Investors had to know that the government wasn't going to keep
pouring money into stock markets, he wrote. "Still, the fact that
the mainland markets are down seems driven by the idea that
officials have moved to a more reactive function and there is a
general concern of policy missteps."
Meanwhile, the weekend economic symposium in Jackson Hole, Wyo.,
sponsored by the Federal Reserve Bank of Kansas City, only
"increased the level of uncertainty" over the next move in U.S.
interest rates, said Nour Al-Hammoury, chief market strategist at
ADS Securities, in a note. "The markets are waking up to the
reality that there is no clear direction being set by the bankers
or the Fed."
Read: Jackson Hole roundup: No clear path for Fed in September
(http://www.marketwatch.com/story/jackson-hole-roundup-no-clear-path-for-fed-in-september-2015-08-29)
Nonetheless, Goldman Sachs is sticking to its year-end 2015
S&P target of 2,100, which reflects upside of 6% from here,
David Kostin, its chief U.S. equity strategist, said in a note on
Monday. "Continued positive macro data will be essential if our
forecast is to be realized," he said.
Kostin said a risk to that forecast would be negative earnings
pre-announcements during the last two weeks of September, ahead of
the third-quarter reporting season.
Analysts said investors would be looking to Friday's nonfarm
payroll jobs data for the next clues
(http://www.marketwatch.com/story/jobs-report-could-prevent-rate-hike-but-unlikely-to-ensure-one-2015-08-30)
about what will happen at September's Fed meeting. A disappointing
number could lend credence to those who believe the Fed should not
rush into raising rates. Economists polled by MarketWatch are
forecasting a gain of 223,000 for August after 215,000 jobs were
added in July.
Read: Jobs report could prevent rate increase--but unlikely to
ensure one
(http://www.marketwatch.com/story/jobs-report-could-prevent-rate-hike-but-unlikely-to-ensure-one-2015-08-30)

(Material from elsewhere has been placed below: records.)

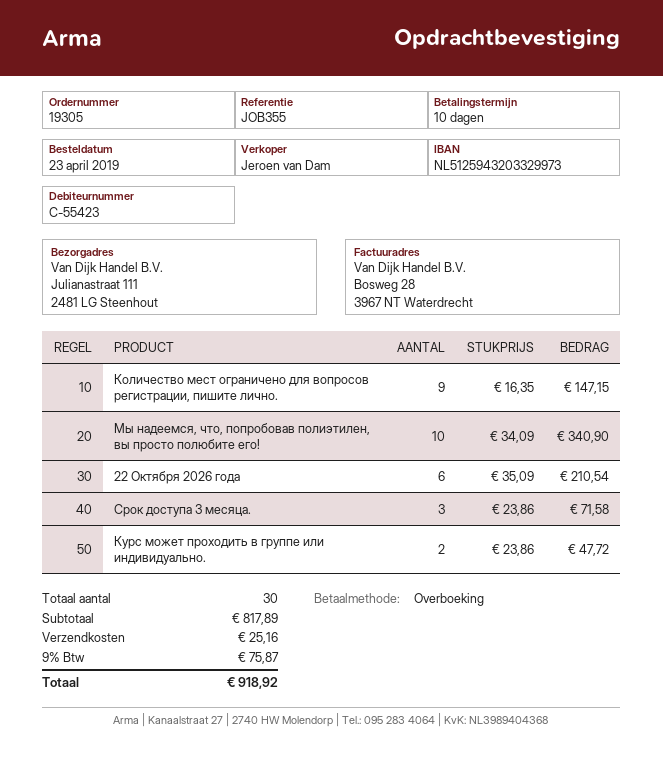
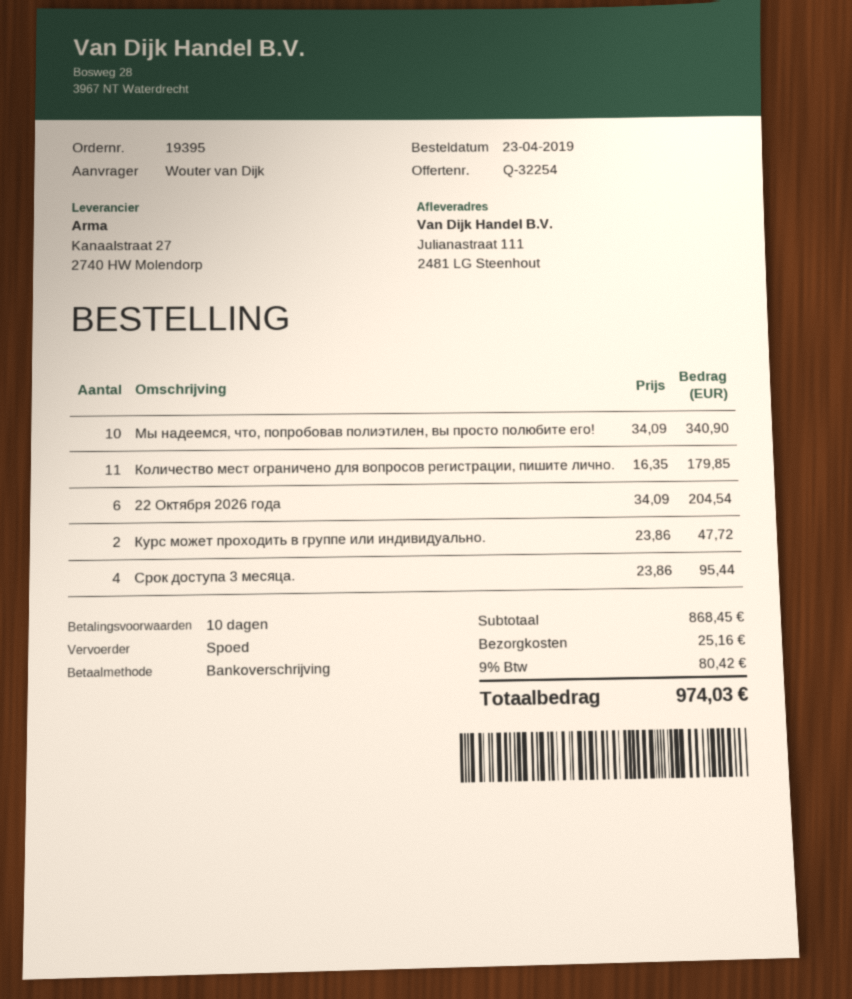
order number: 19305 -> 19395
Количество мест ограничено для вопросов регистрации, пишите лично.: 9 x 16.35 = 147.15 -> 11 x 16.35 = 179.85
22 Октября 2026 года: 6 x 35.09 = 210.54 -> 6 x 34.09 = 204.54
Срок доступа 3 месяца.: 3 x 23.86 = 71.58 -> 4 x 23.86 = 95.44
subtotal: 817.89 -> 868.45
tax: 9% = 75.87 -> 9% = 80.42
total: 918.92 -> 974.03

(http://www.marketwatch.com/story/jobs-report-could-prevent-rate-hike-but-unlikely-to-ensure-one-2015-08-30)In
economic news, the Chicago PMI, or business barometer index
(http://www.marketwatch.com/story/chicago-pmi-business-index-falls-slightly-to-544-in-august-2015-08-31),
fell slightly in August but showed that the economy in the Midwest
continued to grow at a moderate pace toward the end of summer.
Stocks to watch: Staples Inc. (SPLS) and Office Depot (ODP) said
late Friday they will delay the closing of their merger
(http://www.marketwatch.com/story/staples-office-depot-to-delay-close-of-merger-on-ftc-request-2015-08-28)

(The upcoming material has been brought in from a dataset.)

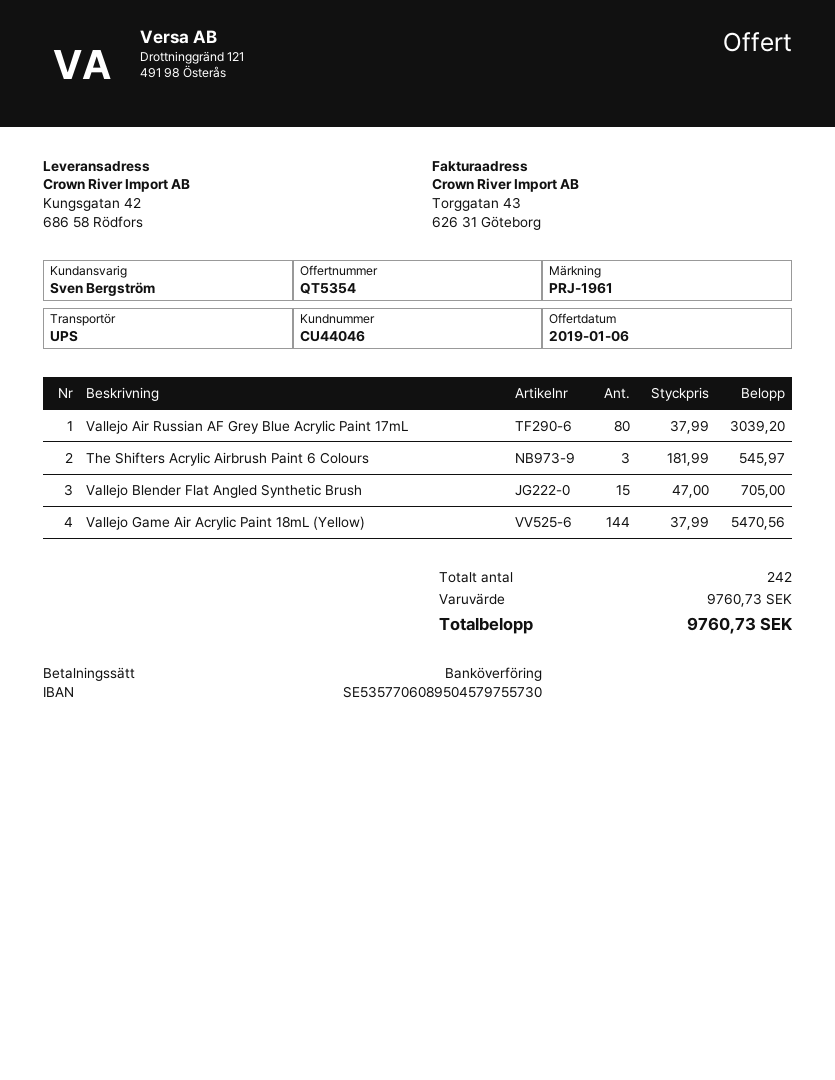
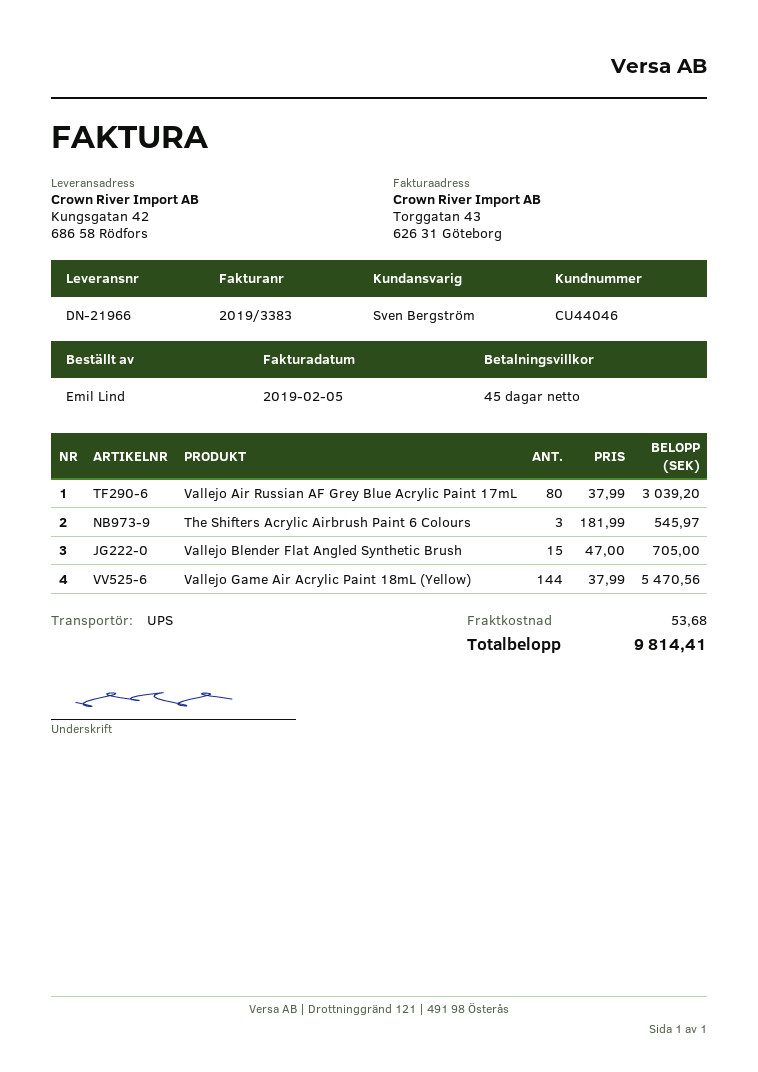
shipping: none -> 53.68
total: 9760.73 -> 9814.41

to provide the Federal Trade Commission with more information on
the deal. Shares in Staples rose 1.4%.
Twitter Inc.'s stock(TWTR) jumped 2.8% after the
social-networking company was upgraded at SunTrust Robinson
Humphrey
(http://www.marketwatch.com/story/twitters-stock-jumps-after-analyst-upgrade-2015-08-31).
The firm cited a series of potential positive catalysts and a
"washed out" valuation.
Other markets: Japan's Nikkei 225 index dropped 1.3%, and lost
8.2% for the month of August
(http://www.marketwatch.com/story/asian-stocks-poised-for-worst-month-in-more-than-three-years-2015-08-31).
The Europe Stoxx 600 index dropped 0.2%, with the German DAX 30
index down 0.6% as major oil companies across Europe dropped. U.K.
markets are closed for a holiday.
Meanwhile, U.S. Treasurys rose
(http://www.marketwatch.com/story/treasurys-buoyed-as-investors-look-ahead-to-payrolls-2015-08-31),
sending the yield on the 10-year note down 4 basis points to 2.14%.
Crude for October delivery erased substantial early losses to trade
more than 5% higher on the day after data showed declining U.S. oil
output.
The dollar was marginally weaker across major currencies, while
gold prices were also slightly off.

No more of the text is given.